Hence, Eq. (5) becomes

$$\begin{aligned} \frac{\partial E_n (\theta )}{\partial \theta _{ji}} = \delta _j \frac{\partial a_j}{\partial \theta _{ji}}w_n \end{aligned}$$
(7)

where \(\frac{\partial a_j}{\partial \theta _{ji}} = x_j\) for layer 1 and \(z_j\) for other layers.

This implies that the required derivatives are computed by multiplying the weight \(w_n\) of each observation, by the product of the z value at the input end of the weight and the \(\delta \) value of the following layer. To obtain the derivatives in (7), \(\delta \)’s are computed next.

For the output neuron,

$$\begin{aligned} \delta _k = z_k - y_k \end{aligned}$$
(8)

where \(z_k\) is the predicted value of the kth observation and \(y_k\) is the true class label.
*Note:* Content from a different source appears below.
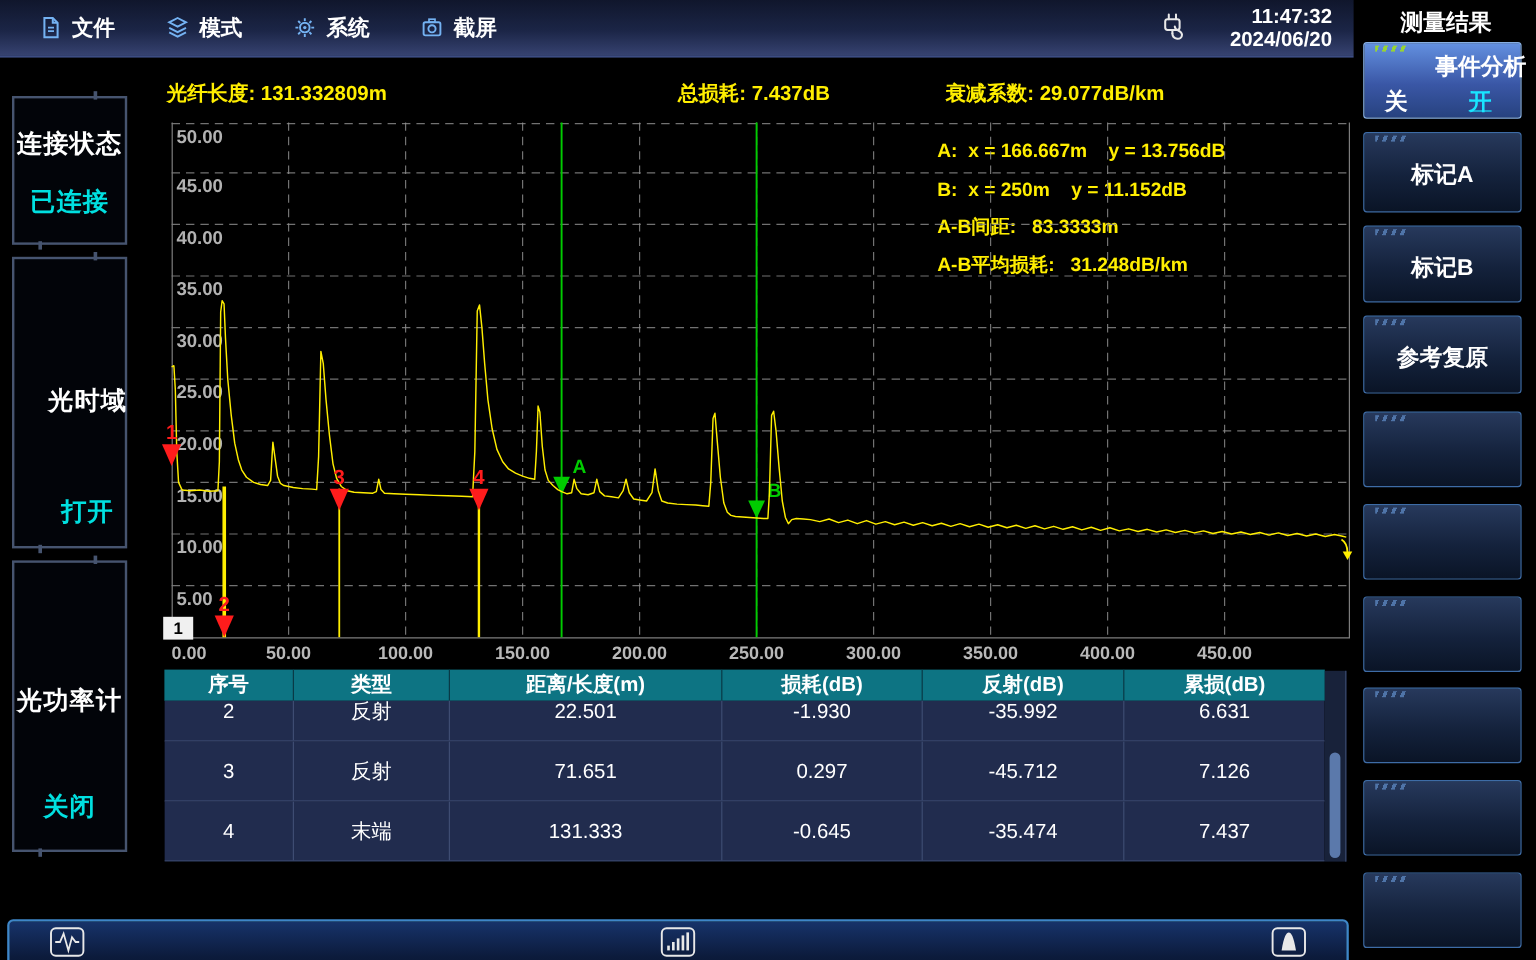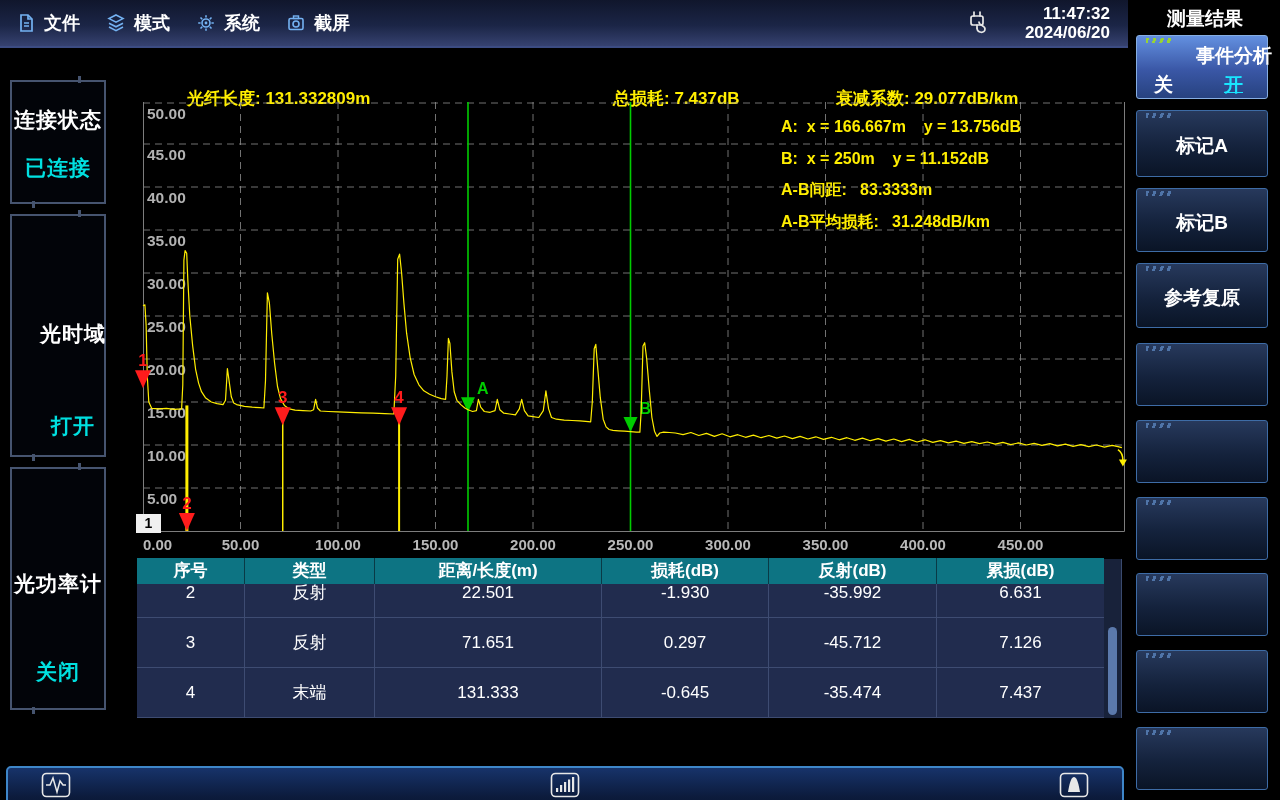"文件" .menu { gap: 26px -> 42px; padding-left: 16px -> 32px }
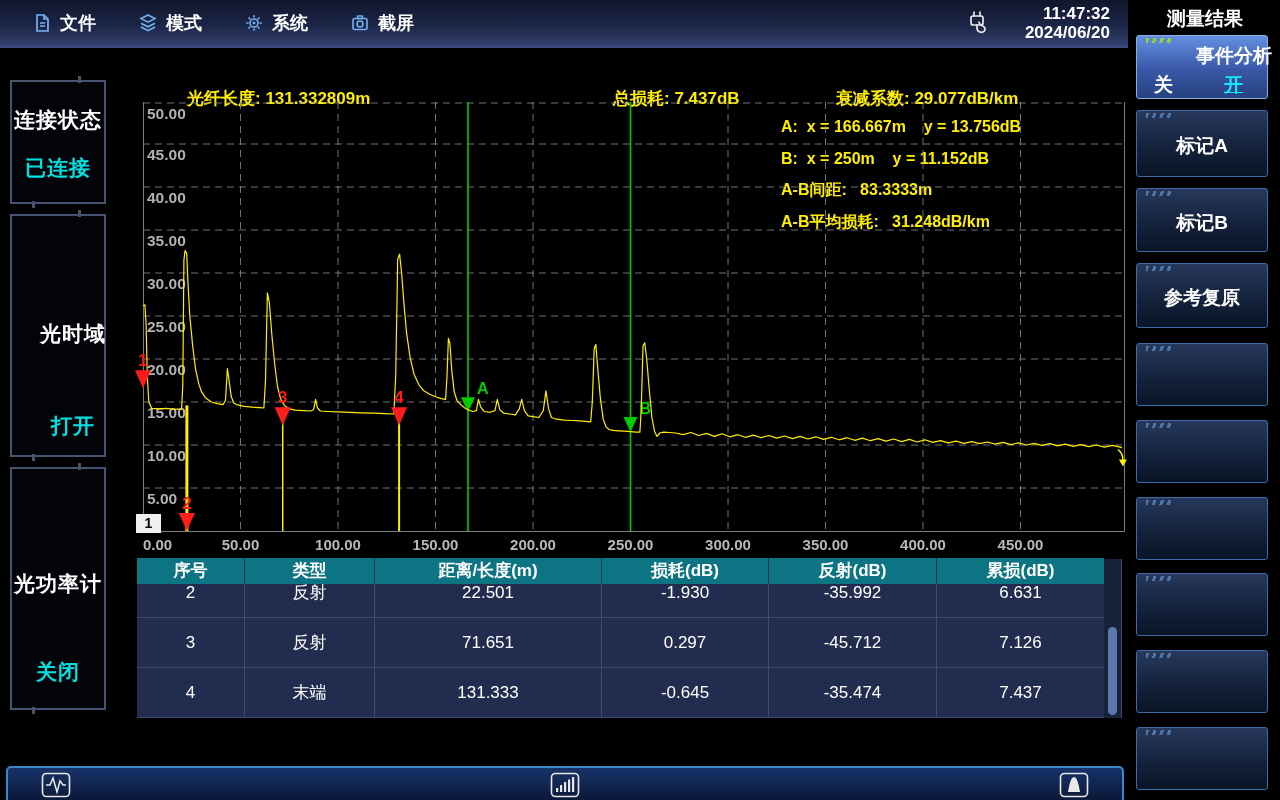"光纤长度: 131.332809m" .chead { margin-left: 48px -> none; top: 87px -> 66px }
Now, the \(\delta \) values for hidden layer neurons are obtained by propagating the \(\delta \)’s recursively from the next higher layer using

$$\begin{aligned} \delta _j = h^{'}(a_j) \sum _k \theta _{kj} \delta _k \end{aligned}$$
(9)

Substituting these \(\delta \)’s in Eq. (7), the required derivatives are computed.

3.2 Computation of observation weights

The main motivation of assigning weights to the observations is to increase the performance of the classifier on the minority class without losing the performance on the majority class. The computation of weights of observations takes into account class overlapping, class imbalance and noisy/outlier observations. For this, data is divided into three parts, namely safe zone, overlapping and outlier or noisy observations. An observation is called a safe zone observation if it is surrounded by the same class observations. Overlapping observations are those that have few other class observations in its neighbourhood. When an observation is surrounded by all the observations of the other class, it is referred to as an outlier.

3.2.1 Class overlapping

For handling overlapping between the classes, we assign weights to the observations with respect to the level of overlap. Higher weights are assigned to the observations that are less overlapping and lower weights to the observations that are of high overlapping in nature. For incorporating overlapping between the classes, propensity score of each observation is defined by using \(K-NN\) algorithm. The value of K is set to 5 like other well known methods in class imbalance domain (Chawla et al. 2002; He et al. 2008).

$$\begin{aligned} P = NN /5 \end{aligned}$$
(10)

where P is the propensity score and NN is the number of examples from the same class. \(P = 0\) means the observation is located inside the other class, in other words, it is an outlier observation. \(P = 1\) refers to safe zone observation, surrounded by observations of the same class. An observation with \(0< P < 1\) is referred to as an overlapping observation. Hence, overlapping between classes is incorporated by computation of the propensity score.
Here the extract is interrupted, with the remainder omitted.